[REQUIRED ACTION]: The answer must consist solely of the lines below starting at the one containing "html: none ->" and ending at the one containing "flex-direction: none ->", repeated exactly, with both ends included and all pictures omitted.

[RECORDS FOR THIS TASK]:
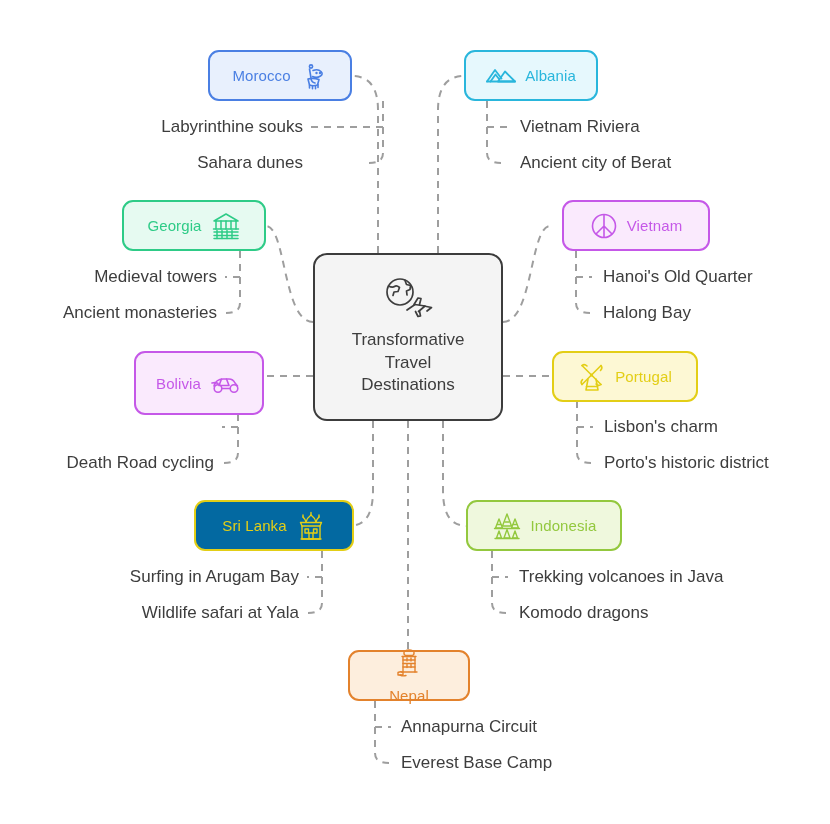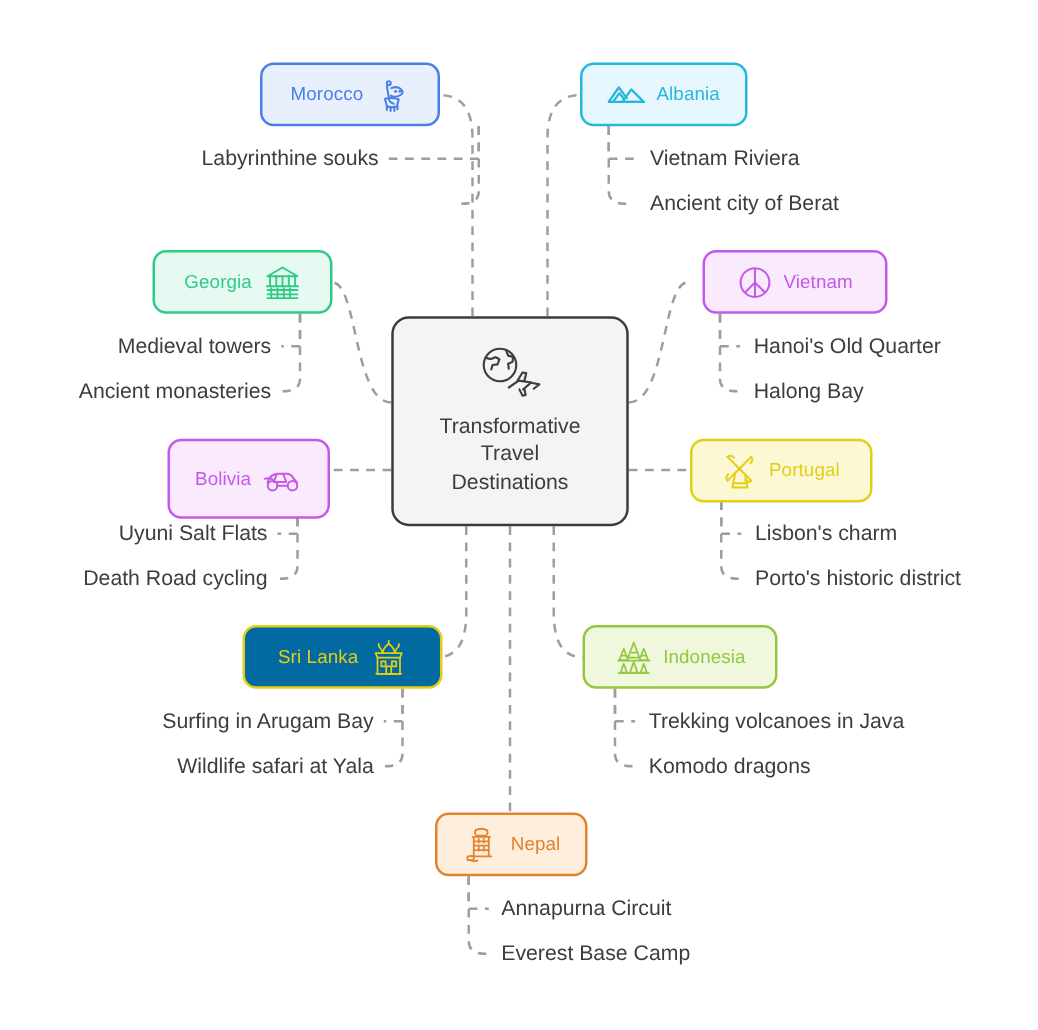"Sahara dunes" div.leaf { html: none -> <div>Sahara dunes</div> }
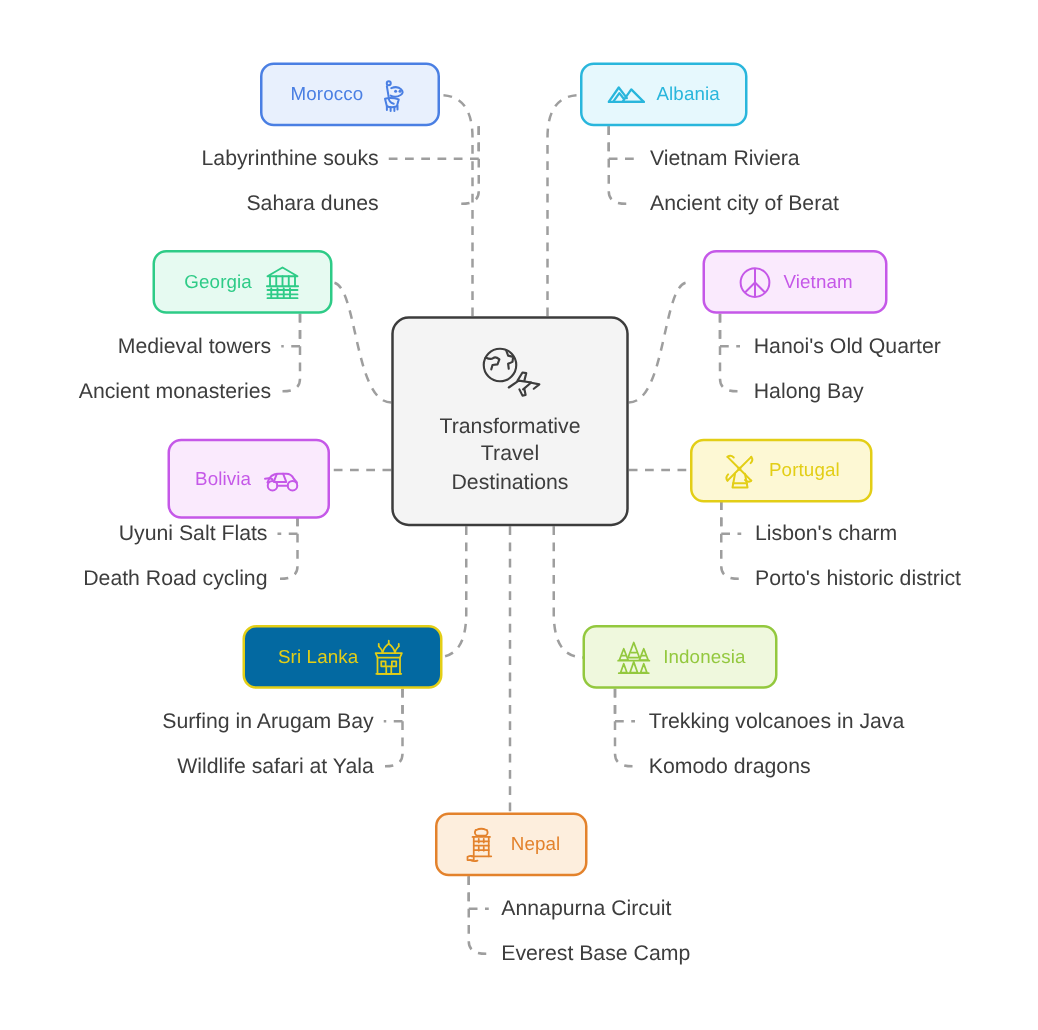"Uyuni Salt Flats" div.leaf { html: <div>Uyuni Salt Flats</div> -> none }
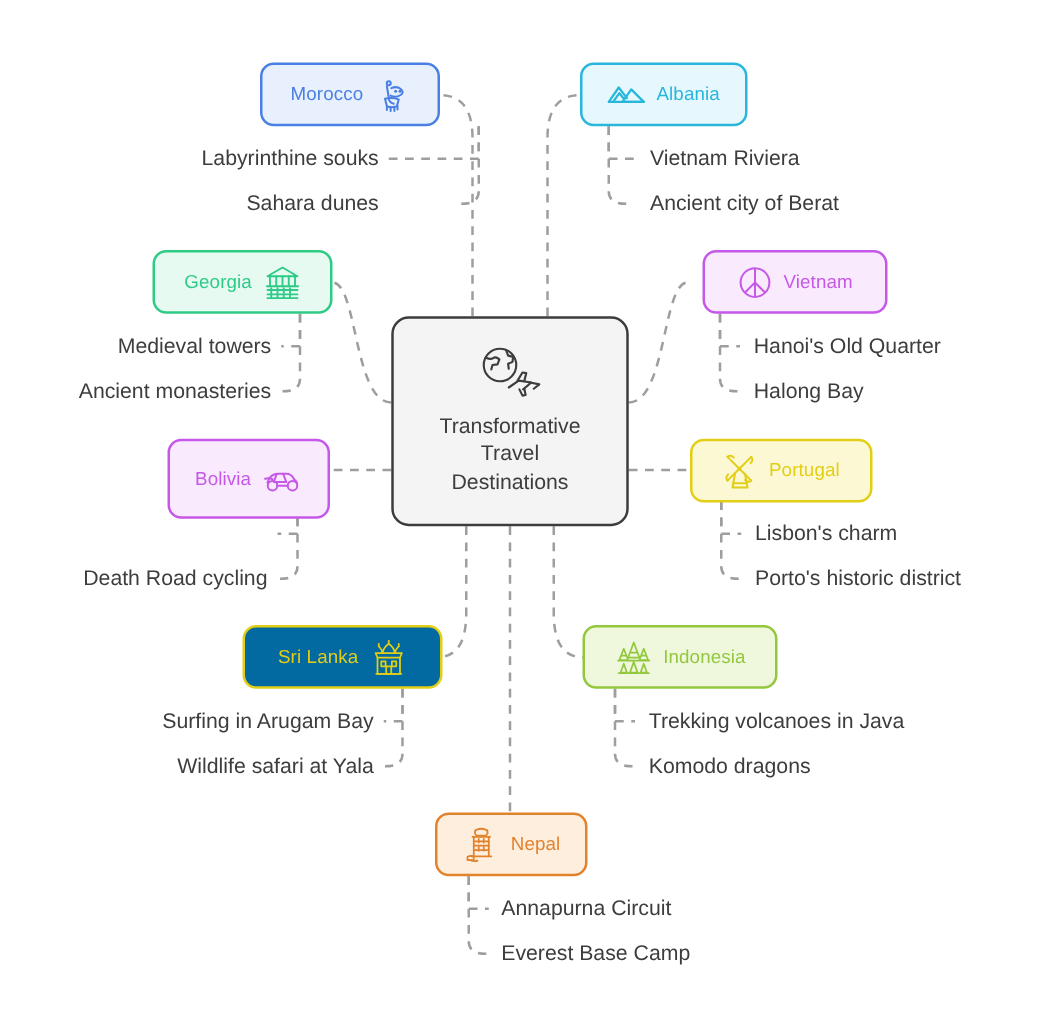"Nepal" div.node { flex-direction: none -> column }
...
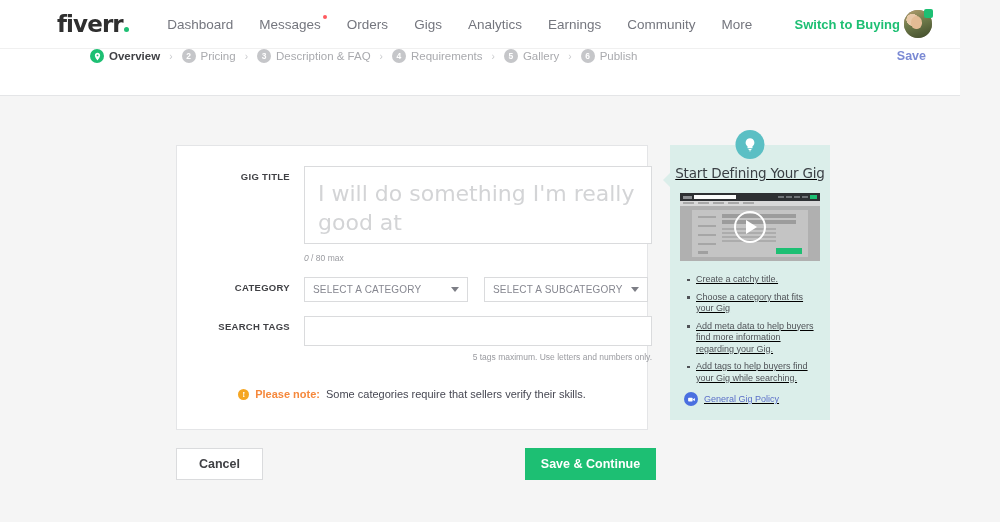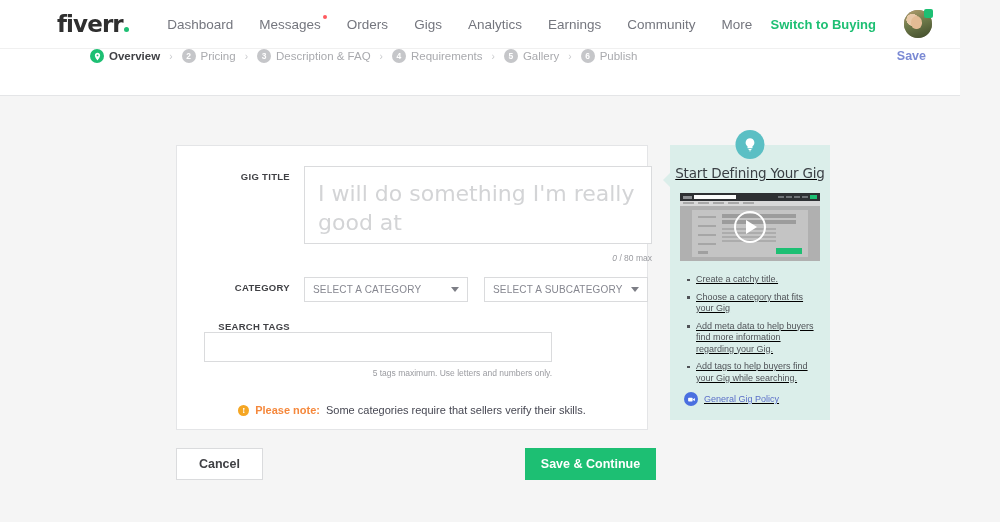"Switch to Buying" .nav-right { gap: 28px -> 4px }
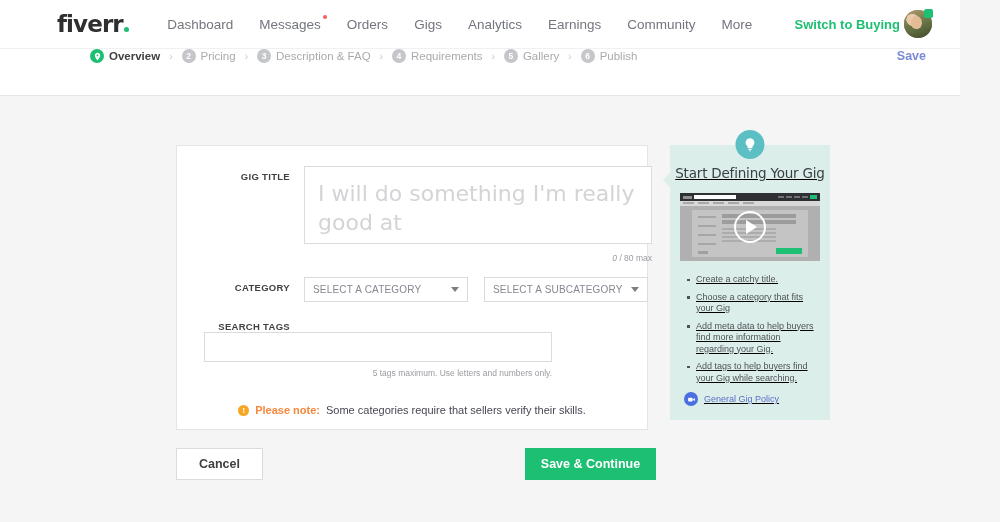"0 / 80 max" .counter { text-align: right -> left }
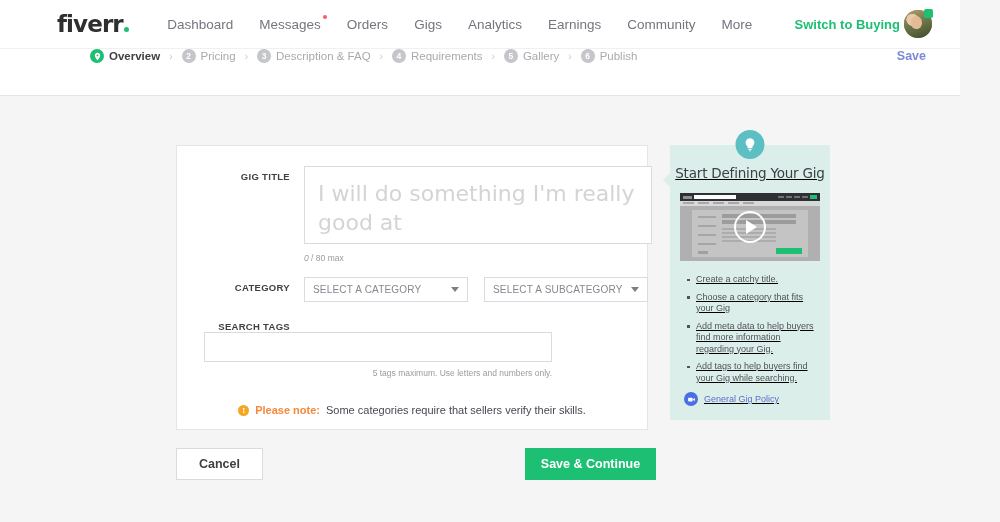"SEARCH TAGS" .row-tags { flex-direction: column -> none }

[PROBLEM SOLUTION]:
"Sahara dunes" div.leaf { html: none -> <div>Sahara dunes</div> }
"Uyuni Salt Flats" div.leaf { html: <div>Uyuni Salt Flats</div> -> none }
"Nepal" div.node { flex-direction: none -> column }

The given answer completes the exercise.